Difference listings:
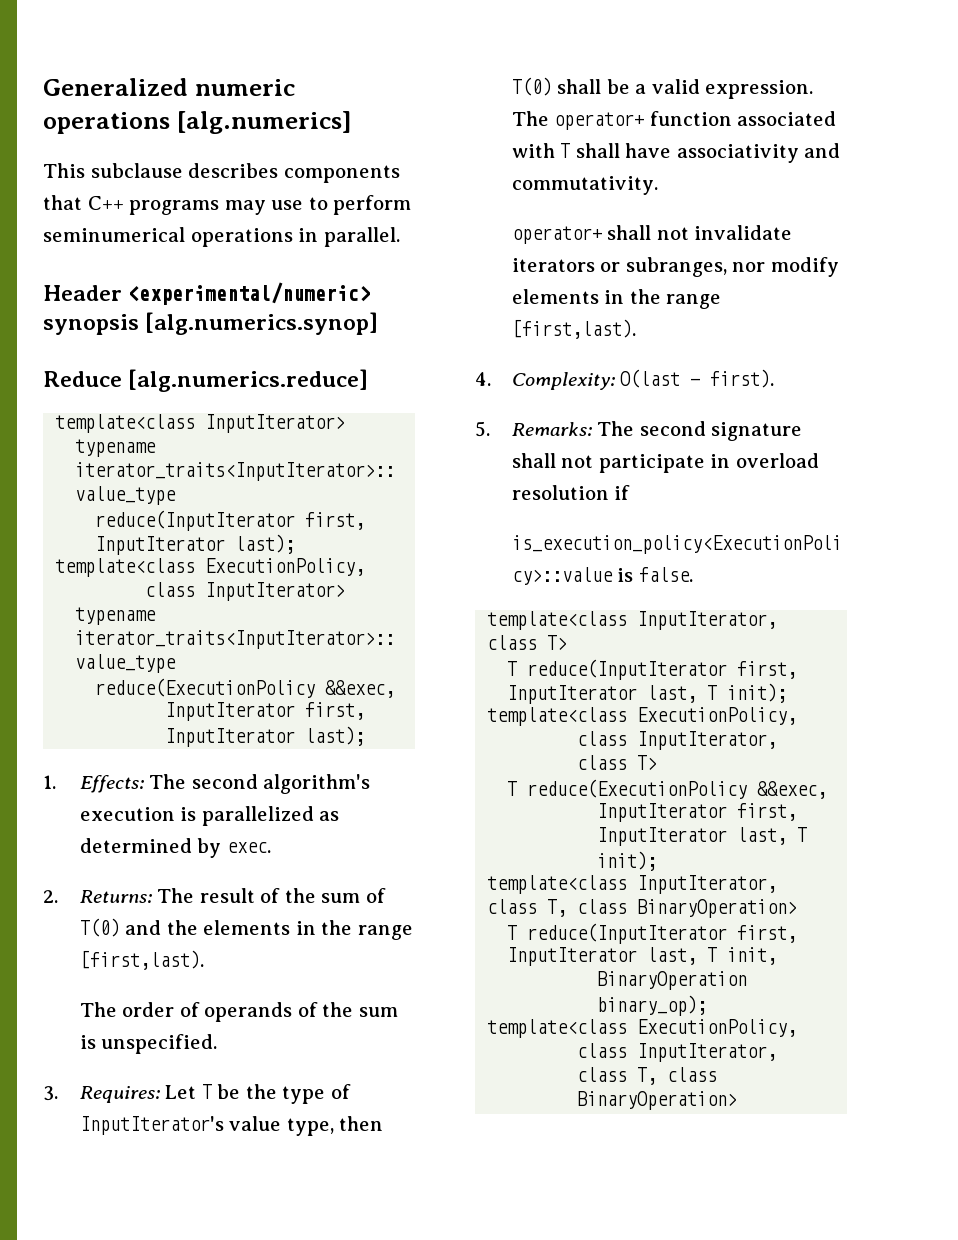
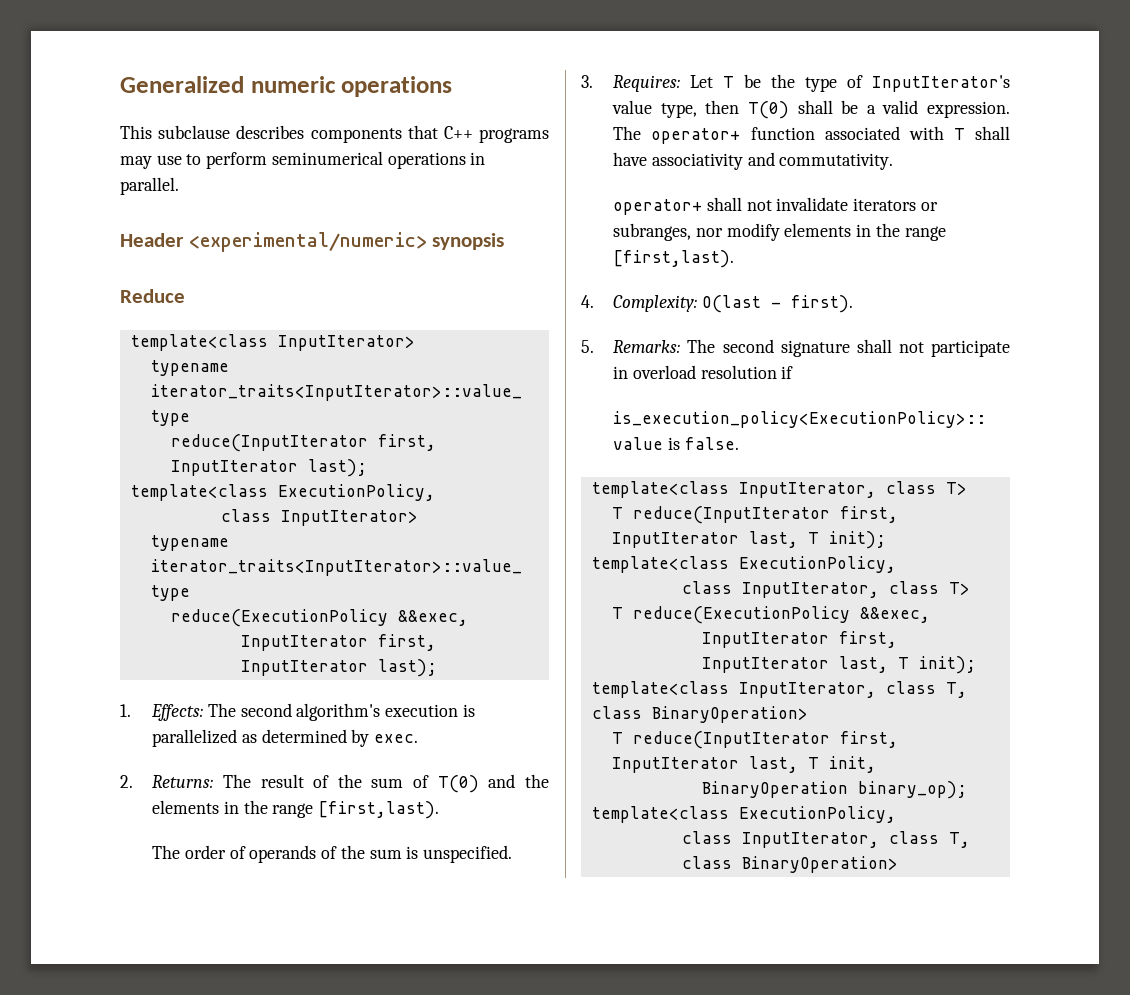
[176,111,352,134] [alg.numerics] -> (453, 86) none
[145,312,379,335] [alg.numerics.synop] -> (505, 241) none
[128,369,369,392] [alg.numerics.reduce] -> (185, 296) none

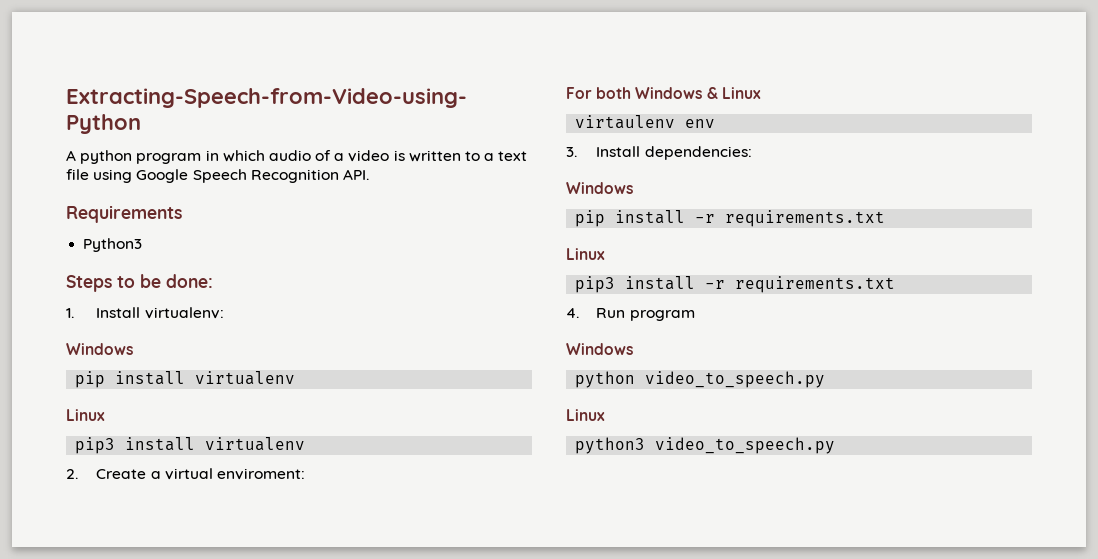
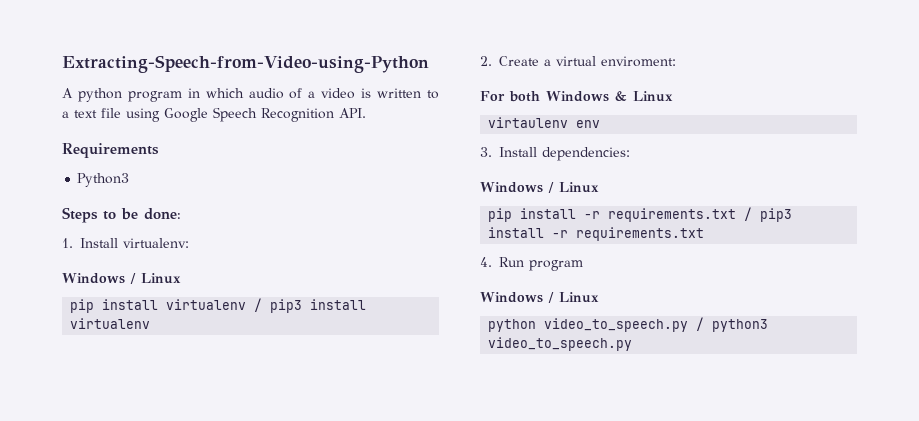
(133, 349) none -> [130,273,181,284] / Linux
[66,409,105,421] // Linux // -> [254,298,263,312] /
(633, 188) none -> [548,182,599,193] / Linux
[566,248,605,260] // Linux // -> [744,207,753,221] /
(633, 349) none -> [548,292,599,303] / Linux
[566,409,605,421] // Linux // -> [696,317,705,331] /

▶ _Exercise goal_: Word for word, return the entries above, but without any pictures.

▶ _Answer section_:
[176,111,352,134] [alg.numerics] -> (453, 86) none
[145,312,379,335] [alg.numerics.synop] -> (505, 241) none
[128,369,369,392] [alg.numerics.reduce] -> (185, 296) none

(133, 349) none -> [130,273,181,284] / Linux
[66,409,105,421] // Linux // -> [254,298,263,312] /
(633, 188) none -> [548,182,599,193] / Linux
[566,248,605,260] // Linux // -> [744,207,753,221] /
(633, 349) none -> [548,292,599,303] / Linux
[566,409,605,421] // Linux // -> [696,317,705,331] /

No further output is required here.